Refine a List of Protein Complexes by Size and Redundancy
Source:R/refineComplexList.R
refineComplexList.RdThis function filters complexes by size and merges highly redundant ones.
Usage
refineComplexList(
complexList,
minSize = 3,
maxSize = 500,
mergeThreshold = 0.9,
similarityMethod = "jaccard",
verbose = TRUE
)Arguments
- complexList
A named list where each element is a character vector of protein identifiers representing a complex.
- minSize
Minimum complex size. Defaults to 3.
- maxSize
Maximum complex size. Defaults to 500.
- mergeThreshold
Numeric (0-1). Threshold for merging. Defaults to **0.90** (strict) to preserve distinct variants.
- similarityMethod
Metric for merging. Defaults to **"jaccard"**. Options: * `"jaccard"`: (Default) `Intersection / Union`. Penalizes size differences. Best for preserving specific variants. * `"overlap"`: `Intersection / Min(A,B)`. Merges subsets into parents. Use only if you want to aggressively reduce data. * `"matching_score"`: `Intersection^2 / (SizeA * SizeB)`. Geometric approach. * `"dice"`: `2 * Intersection / (SizeA + SizeB)`.
- verbose
Logical.
Value
A list containing: * `refinedComplexes`: The final list of merged complexes. * `mergeMap`: A tibble mapping original IDs to final IDs.
Details
**Systems Biology Rationale:** To preserve the functional diversity of the input landscape, this function defaults to a conservative **Jaccard** similarity with a high threshold (0.90).

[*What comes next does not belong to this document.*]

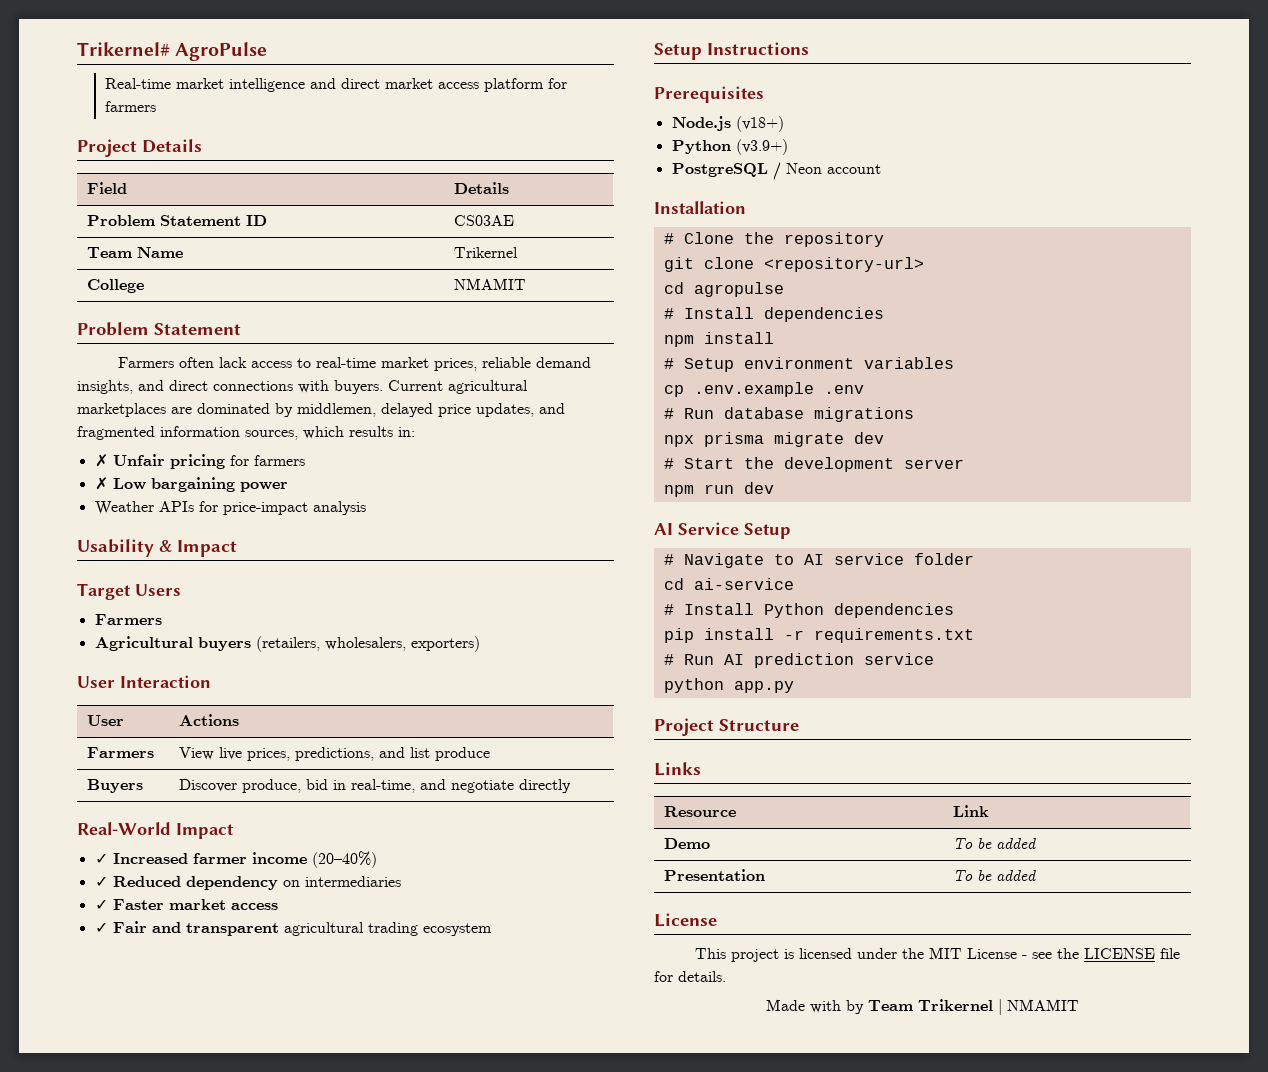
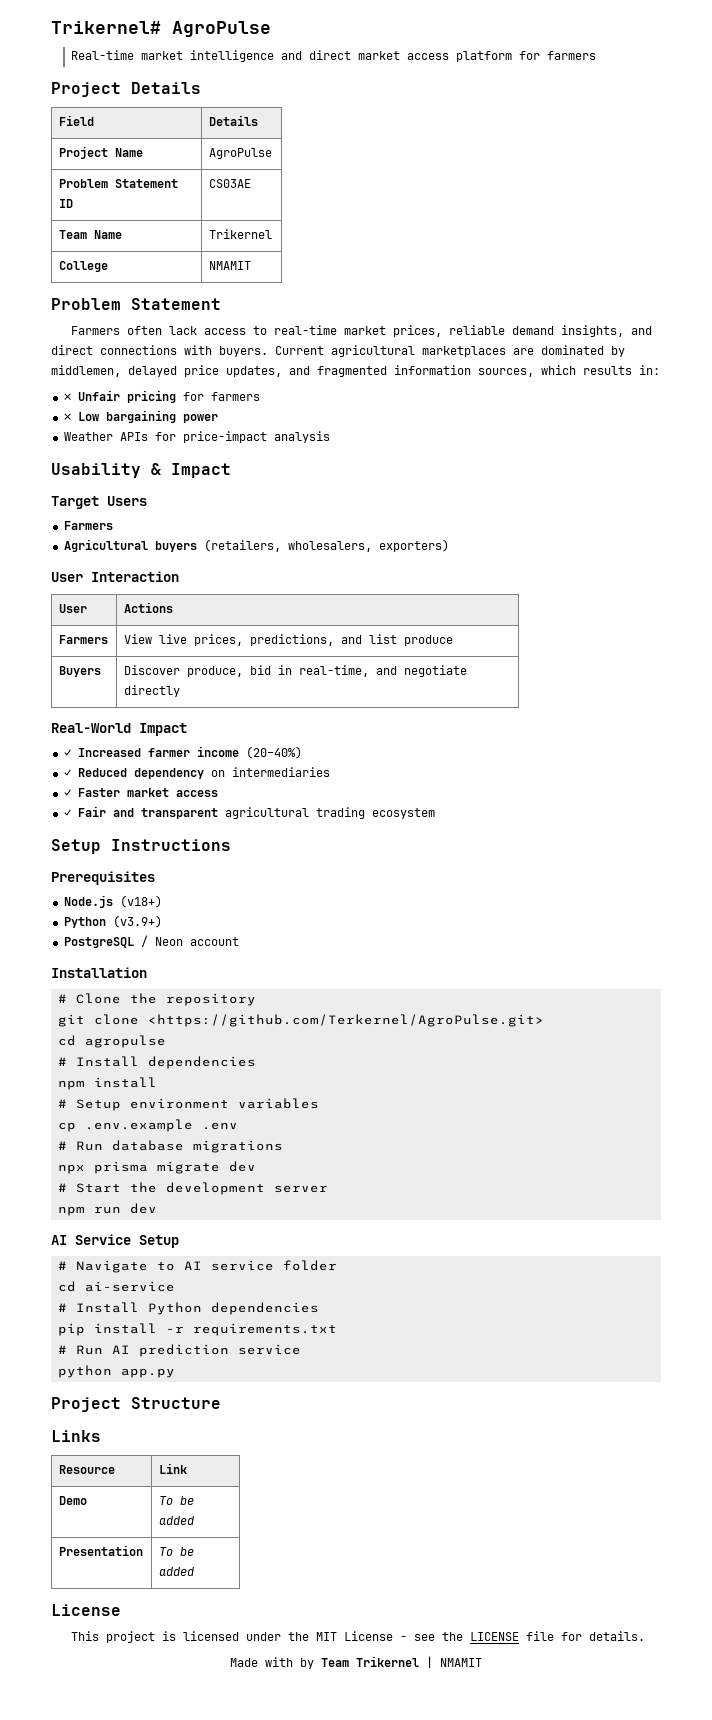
+ Project Name | AgroPulse
- git clone <repository-url>
+ git clone <https://github.com/Terkernel/AgroPulse.git>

* **Trust the Input:** We assume the upstream clustering method identified biologically relevant variants (e.g., a complex with vs. without a regulatory subunit). * **Minimal Merging:** We only merge complexes if they are effectively synonyms (nearly identical composition).
We discourage using "overlap" or "matching_score" for this step, as they tend to merge sub-complexes into parents, destroying the specific functional signals you wish to visualize.